» Data
Segment Open
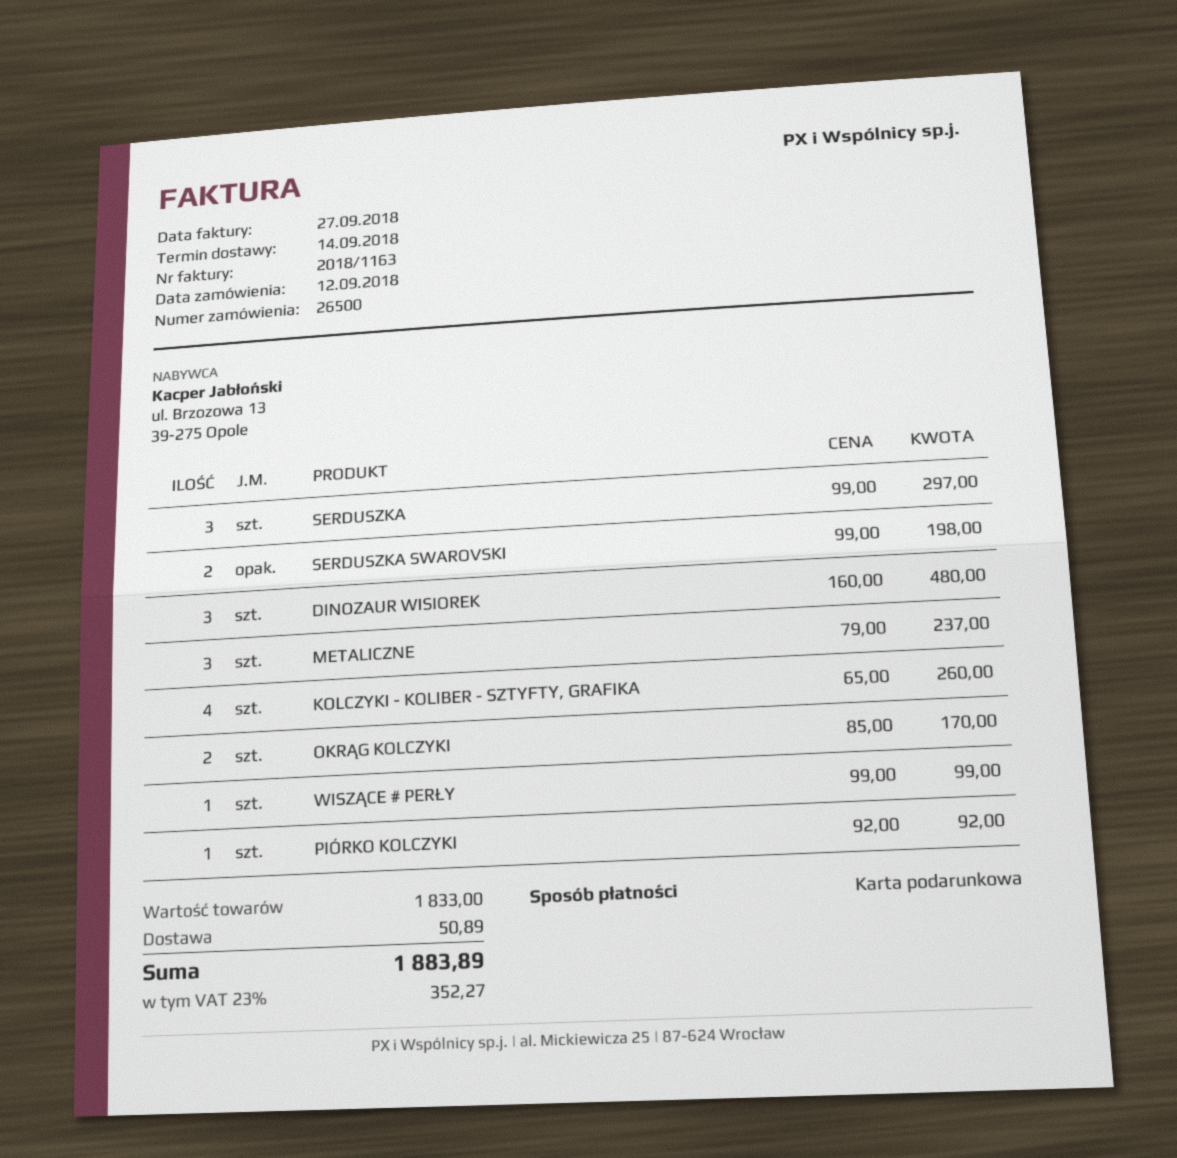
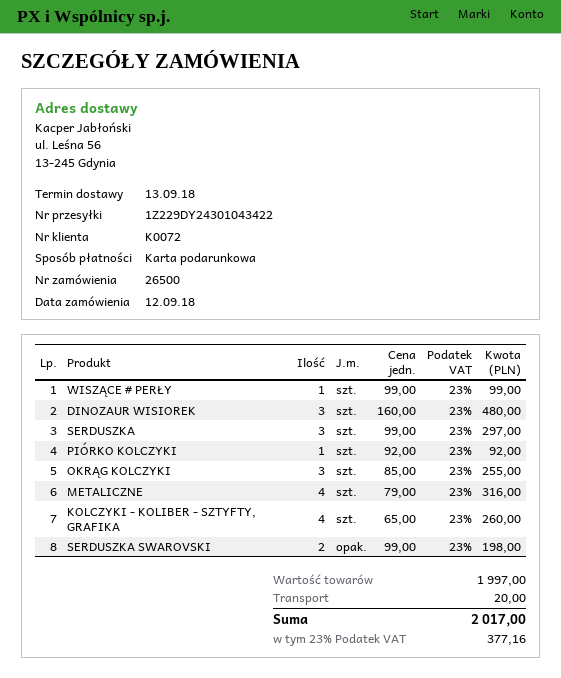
delivery date: 2018-09-14 -> 2018-09-13
METALICZNE: 3 x 79.00 = 237.00 -> 4 x 79.00 = 316.00
OKRĄG KOLCZYKI: 2 x 85.00 = 170.00 -> 3 x 85.00 = 255.00
subtotal: 1833.00 -> 1997.00
shipping: 50.89 -> 20.00
tax: 23% = 352.27 -> 23% = 377.16
total: 1883.89 -> 2017.00

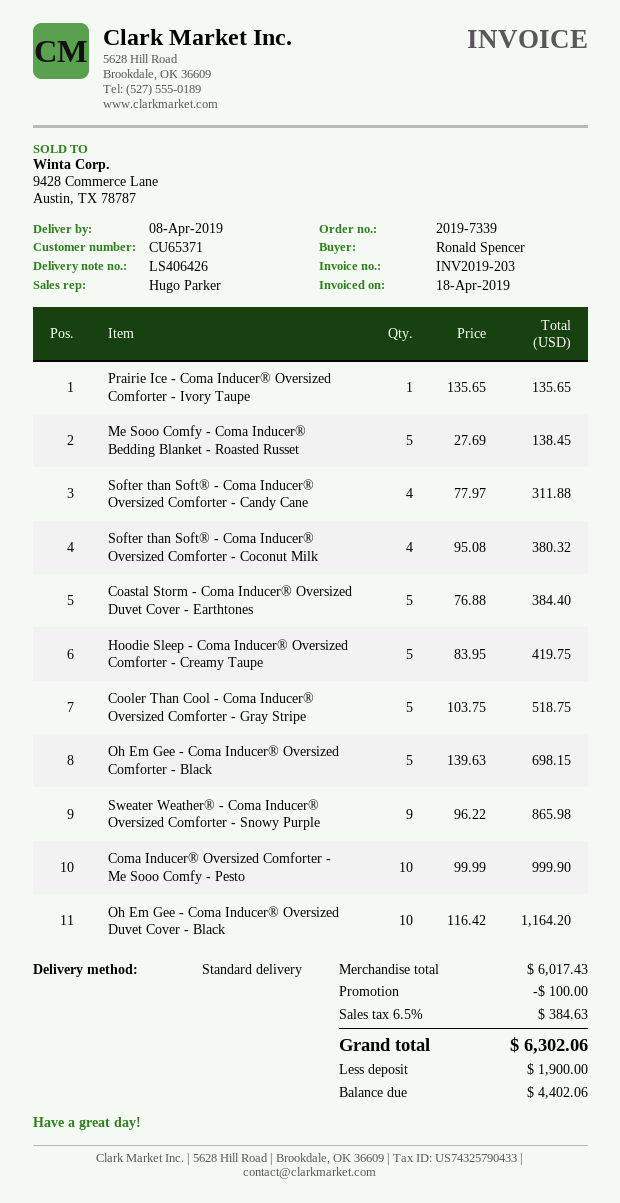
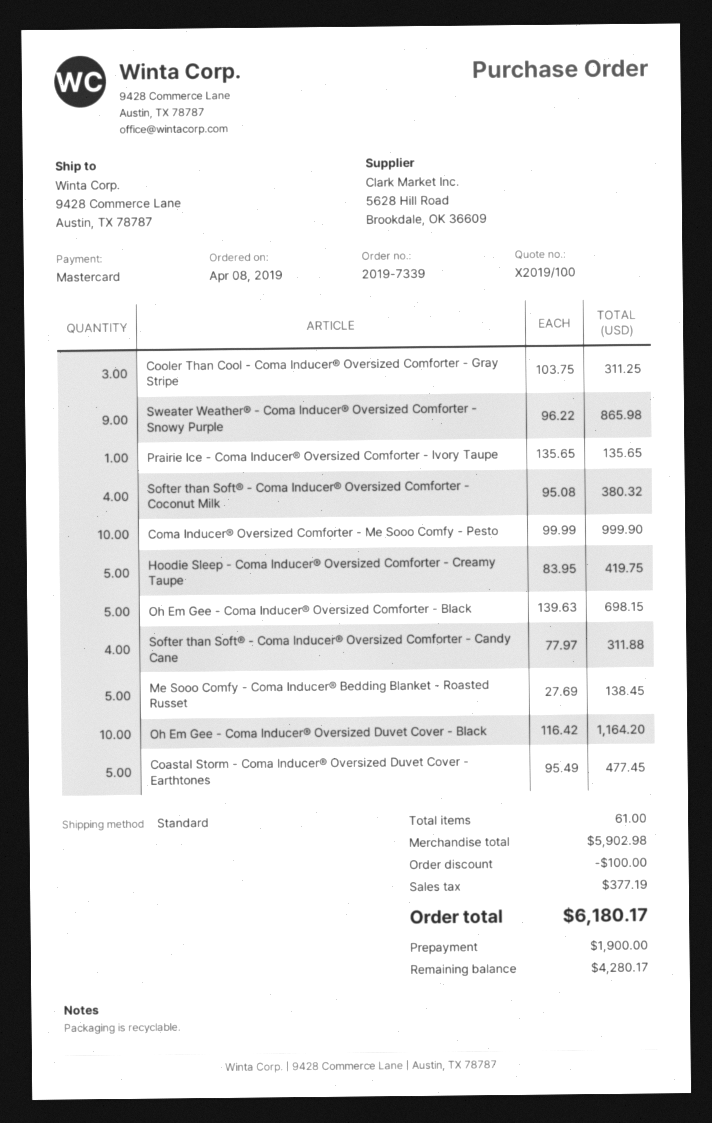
Coastal Storm - Coma Inducer® Oversized Duvet Cover - Earthtones: 5 x 76.88 = 384.40 -> 5 x 95.49 = 477.45
Cooler Than Cool - Coma Inducer® Oversized Comforter - Gray Stripe: 5 x 103.75 = 518.75 -> 3 x 103.75 = 311.25
subtotal: 6017.43 -> 5902.98
tax: 384.63 -> 377.19
total: 6302.06 -> 6180.17
balance: 4402.06 -> 4280.17

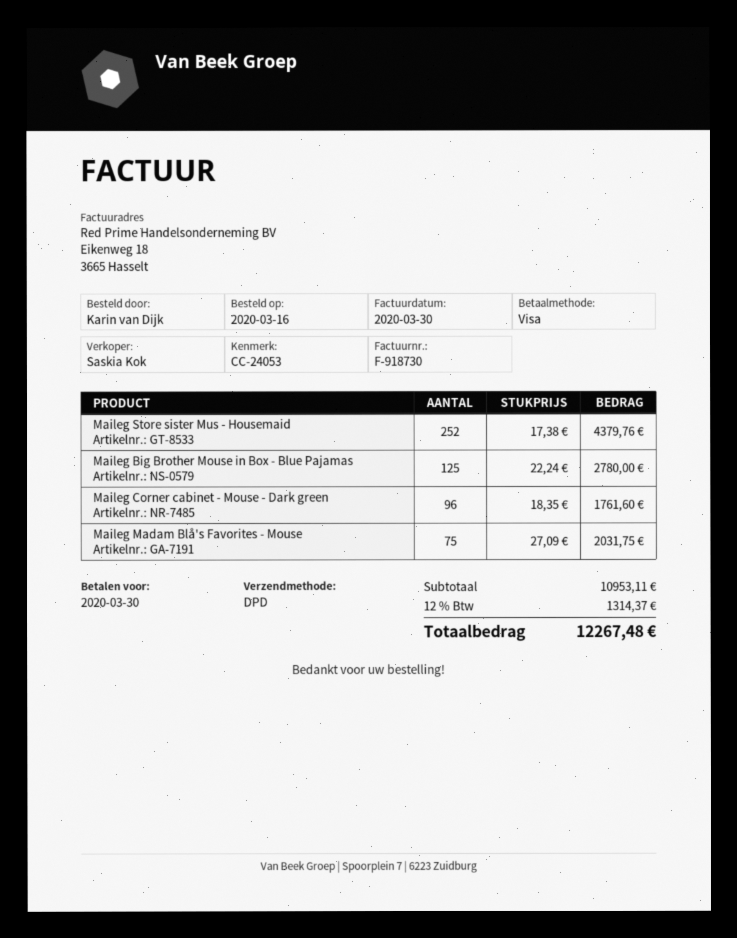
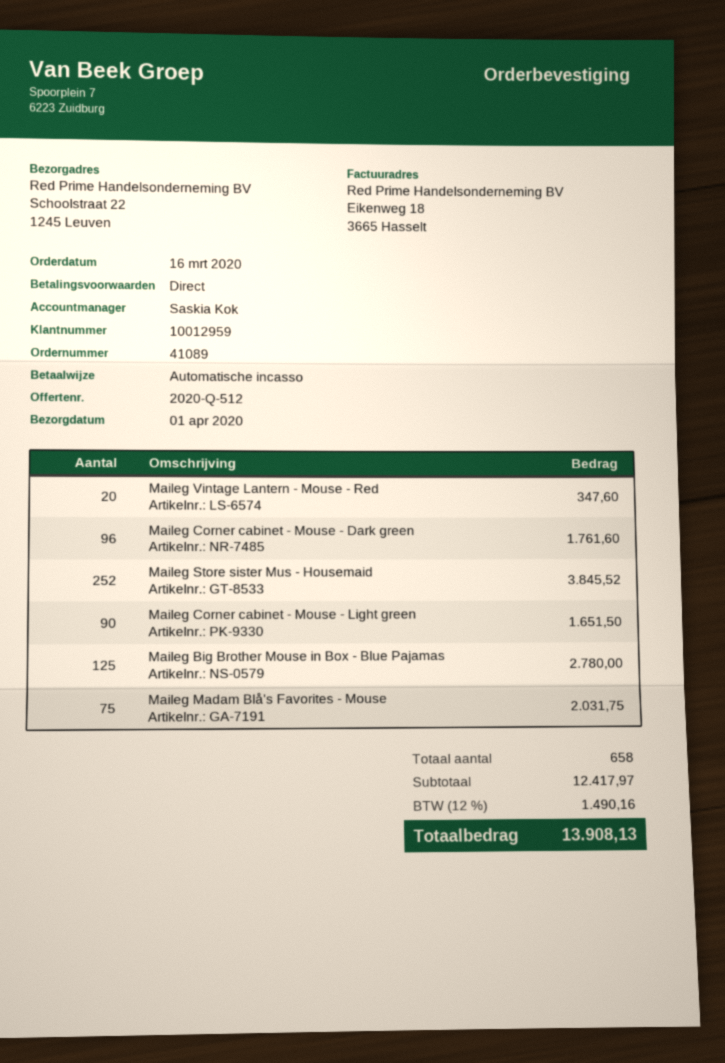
payment method: Visa -> direct debit
Maileg Store sister Mus - Housemaid: 252 for 4379.76 -> 252 for 3845.52
Maileg Vintage Lantern - Mouse - Red: none -> 20 for 347.60
Maileg Corner cabinet - Mouse - Light green: none -> 90 for 1651.50
subtotal: 10953.11 -> 12417.97
tax: 12% = 1314.37 -> 12% = 1490.16
total: 12267.48 -> 13908.13

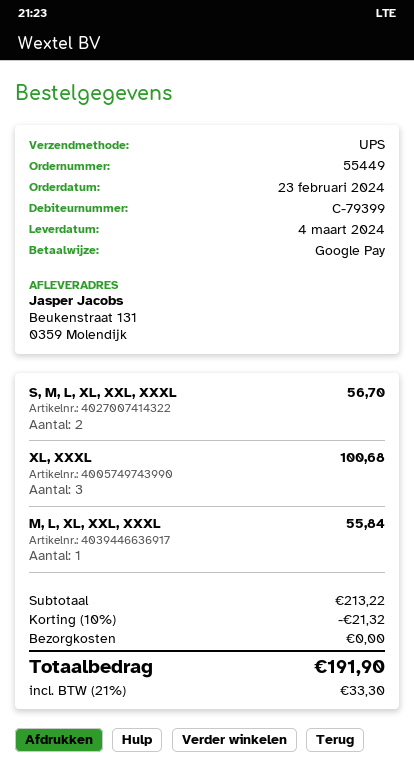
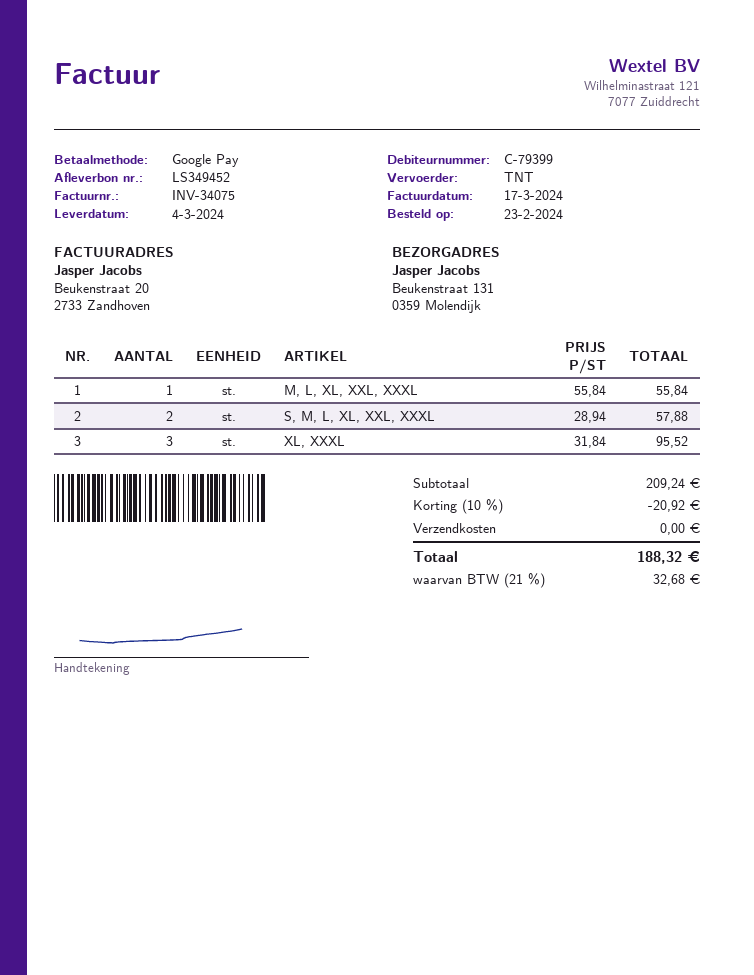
shipping method: UPS -> TNT
S, M, L, XL, XXL, XXXL: 2 for 56.70 -> 2 for 57.88
XL, XXXL: 3 for 100.68 -> 3 for 95.52
subtotal: 213.22 -> 209.24
discount: 10% = 21.32 -> 10% = 20.92
tax: 21% = 33.30 -> 21% = 32.68
total: 191.90 -> 188.32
Segment Closed
» Aim of the exercise
Your task is to transcribe exactly the lines from the one containing "OKRĄG KOLCZYKI: 2" through the final line of the entries above, pictures excluded.

» Result
OKRĄG KOLCZYKI: 2 x 85.00 = 170.00 -> 3 x 85.00 = 255.00
subtotal: 1833.00 -> 1997.00
shipping: 50.89 -> 20.00
tax: 23% = 352.27 -> 23% = 377.16
total: 1883.89 -> 2017.00

Coastal Storm - Coma Inducer® Oversized Duvet Cover - Earthtones: 5 x 76.88 = 384.40 -> 5 x 95.49 = 477.45
Cooler Than Cool - Coma Inducer® Oversized Comforter - Gray Stripe: 5 x 103.75 = 518.75 -> 3 x 103.75 = 311.25
subtotal: 6017.43 -> 5902.98
tax: 384.63 -> 377.19
total: 6302.06 -> 6180.17
balance: 4402.06 -> 4280.17

payment method: Visa -> direct debit
Maileg Store sister Mus - Housemaid: 252 for 4379.76 -> 252 for 3845.52
Maileg Vintage Lantern - Mouse - Red: none -> 20 for 347.60
Maileg Corner cabinet - Mouse - Light green: none -> 90 for 1651.50
subtotal: 10953.11 -> 12417.97
tax: 12% = 1314.37 -> 12% = 1490.16
total: 12267.48 -> 13908.13

shipping method: UPS -> TNT
S, M, L, XL, XXL, XXXL: 2 for 56.70 -> 2 for 57.88
XL, XXXL: 3 for 100.68 -> 3 for 95.52
subtotal: 213.22 -> 209.24
discount: 10% = 21.32 -> 10% = 20.92
tax: 21% = 33.30 -> 21% = 32.68
total: 191.90 -> 188.32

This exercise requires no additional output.